IF YOU ARE INJURED OR LOST CALL (512) 756-4878
NO SMOKING ON LIFTS.
NO DRONE ZONE. The operation or use of drones is strictly prohibited.
All bike trails are for downhill use only.
No hiking on designated bike trails. Use hiking uphill road indicated on the map.
The roads at Spider Mountain are public space and shared by the residents who live there.
You may encounter a vehicle at any time. Please use caution.
Please stay on designated mountain bike trails. Off-trail riding or hiking contributes to soil erosion and is in not safe due to unforeseen obstacles/hazards and because we are in a natural environment and share this space with wildlife.
Downhill mountain bikers have the right-of-way. All other trail users must yield at all times.
No hiking on downhill (DH) designated bike trails. Hiking is allowed on cross country (XC) trails only.

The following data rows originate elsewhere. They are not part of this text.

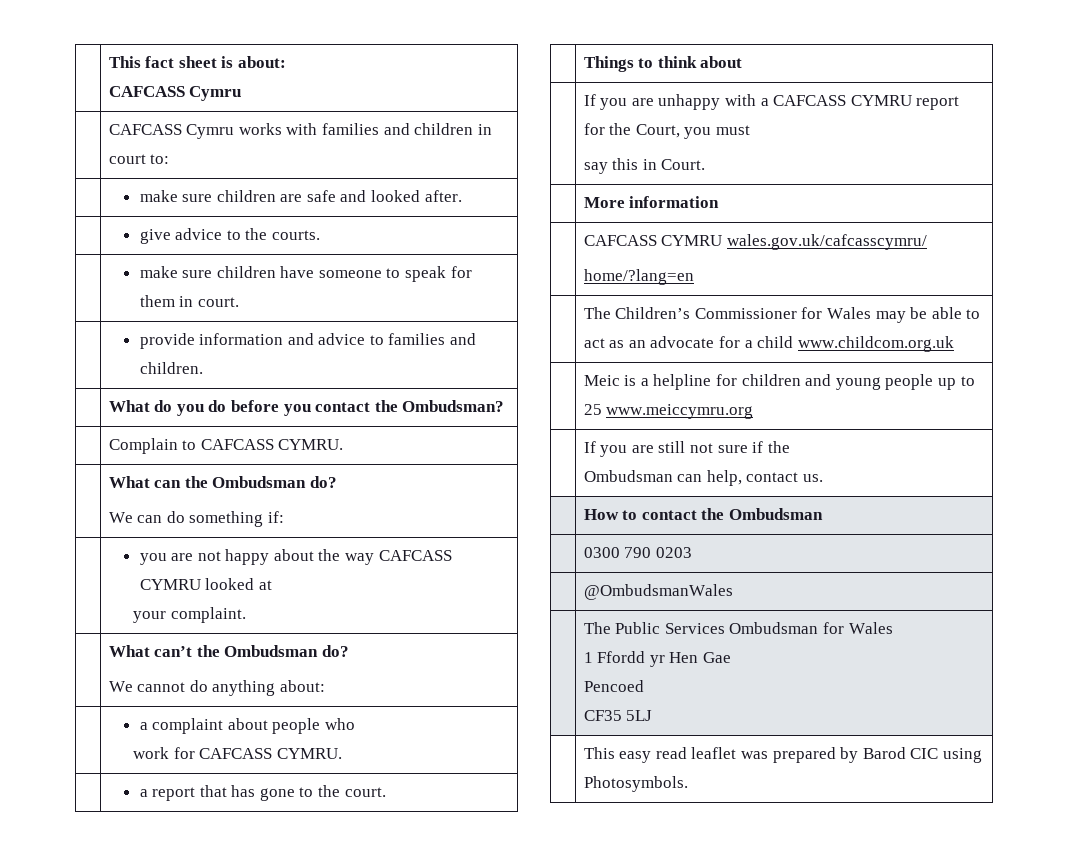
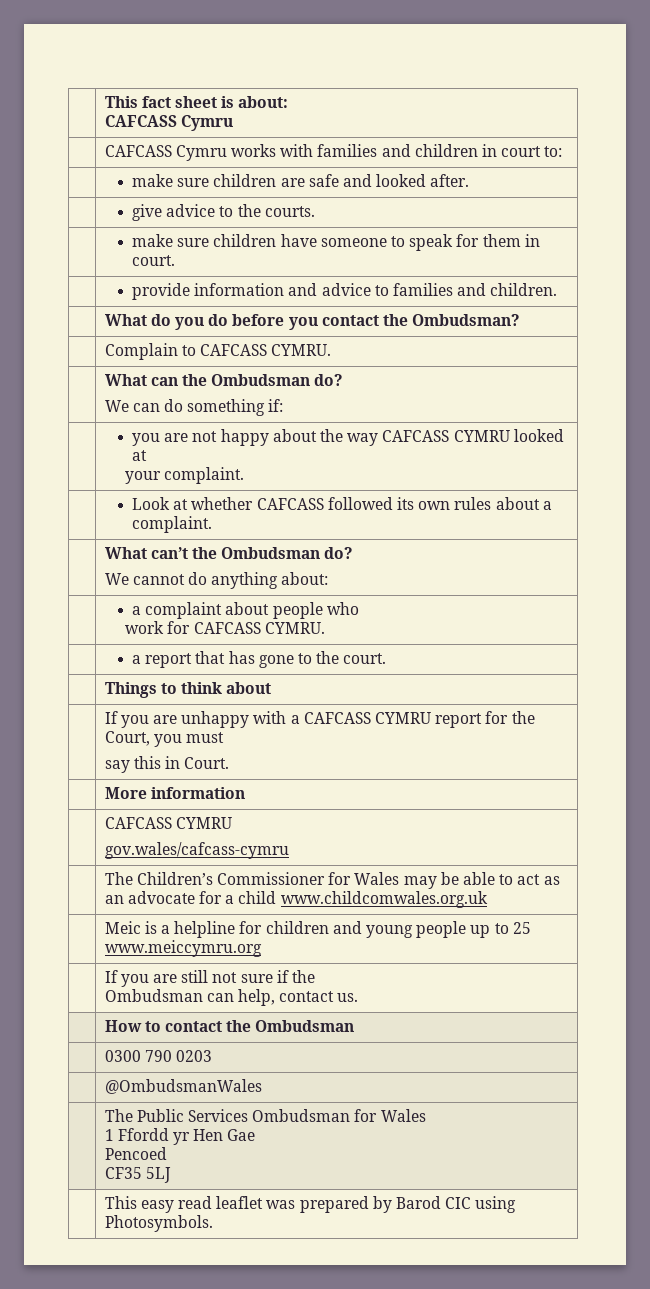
+ | Look at whether CAFCASS followed its own rules about a complaint.
- | CAFCASS CYMRU wales.gov.uk/cafcasscymru/
- home/?lang=en
+ | CAFCASS CYMRU
+ gov.wales/cafcass-cymru
- | The Children’s Commissioner for Wales may be able to act as an advocate for a child www.childcom.org.uk
+ | The Children’s Commissioner for Wales may be able to act as an advocate for a child www.childcomwales.org.uk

Uphill riding is allowed on cross country (XC) trails only. Downhill (DH) trails are for downhill mountain biking only.
E-bikes are allowed inside the resort boundary. Please refer to the National Forest Service’s website at fs.usda.gov for policies on e-bikes outside of the permitted area.
Hike or mountain bike at your own risk. A mountain biker assumes the risk of any injury to person or property resulting from any of the inherent dangers and risks of mountain biking and encountering natural objects, man-made objects, other riders or hikers, variations in terrain features and the failure to ride within their own abilities.
Bikers may encounter heavy equipment, construction or logging vehicles and crew at any time on the trails. Use extreme caution in these areas.
Be prepared for rapidly changing weather conditions.
Pre-ride • re-ride • then free ride
SLOW DOWN BEFORE YOU SPEED UP
Crashes can happen on your first lap. Ride the trail multiple times to get familiar with the features and equipment you’re on so you can confidently push your limits without pushing your threshold. Jumping skills are required for freeride trails.
Warm up the brain and body and inspect the trail at low speed.
Lap the trail a few times and get to know the flow of the features.
Start small and work your way up to faster speeds and larger features.
Maps are an artistic representation and do not accurately reflect the contours or dimension of the Resort or its specific areas. The information on this map is subject to change without notice.
Map Background images supplied by Google Earth 1998
Mountain Biker’s Responsibility code
Mountain biking involves risk of serious injury or death. Your knowledge, decisions and actions contribute to your safety and that of others.
1. STAY IN CONTROL. You’re responsible for avoiding objects and people.
2. KNOW YOUR LIMITS. Ride within your ability. Start small and work your way up.
3. PROTECT YOURSELF. Use an appropriate bike, helmet and protective equipment.
4. INSPECT AND MAINTAIN EQUIPMENT. Know your components and their operation prior to riding.
5. BE LIFT SMART. Know how to load, ride and unload lifts safely. Ask if you need help.
6. INSPECT THE TRAILS AND FEATURES. Conditions change constantly; plan and adjust your riding accordingly.
7. OBEY SIGNS AND WARNINGS. Stay on marked trails only. Keep off closed trails and features. Ride in the direction indicated.
8. BE VISIBLE. Do not stop where you obstruct a trail, feature, landing or are not visible.
9. LOOK AND YIELD TO OTHERS. Look both ways and yield when entering or crossing a road or trail. When overtaking, use caution and yield to those ahead.
10. COOPERATE. If involved in or witness to an incident, identify yourself to staff.
Know the code!
It’s your responsibility.
CROSS COUNTRY (XC) / TECHNICAL TRAILS range from fire roads and rough forest paths to technical singletrack. They are designed to embrace the rugged shape and terrain of the mountain, utilizing a majority of natural terrain. Routes are typically hand-built and feature organic obstacles and stunts such as rocks, roots, logs, drops, jumps and other natural or constructed features that require technical riding skills. Technical trails are identified by their difficulty symbol.
DOWNHILL (DH) / FREERIDE TRAILS are hand or machine-cut and contain man-made features. Routes are enhanced with dirt jumps, ride-on features, gaps, narrow surfaces, wallrides, berms and other natural or constructed features. Most freeride features have ride or walk-around options. All freeride trails are identified with an orange oval.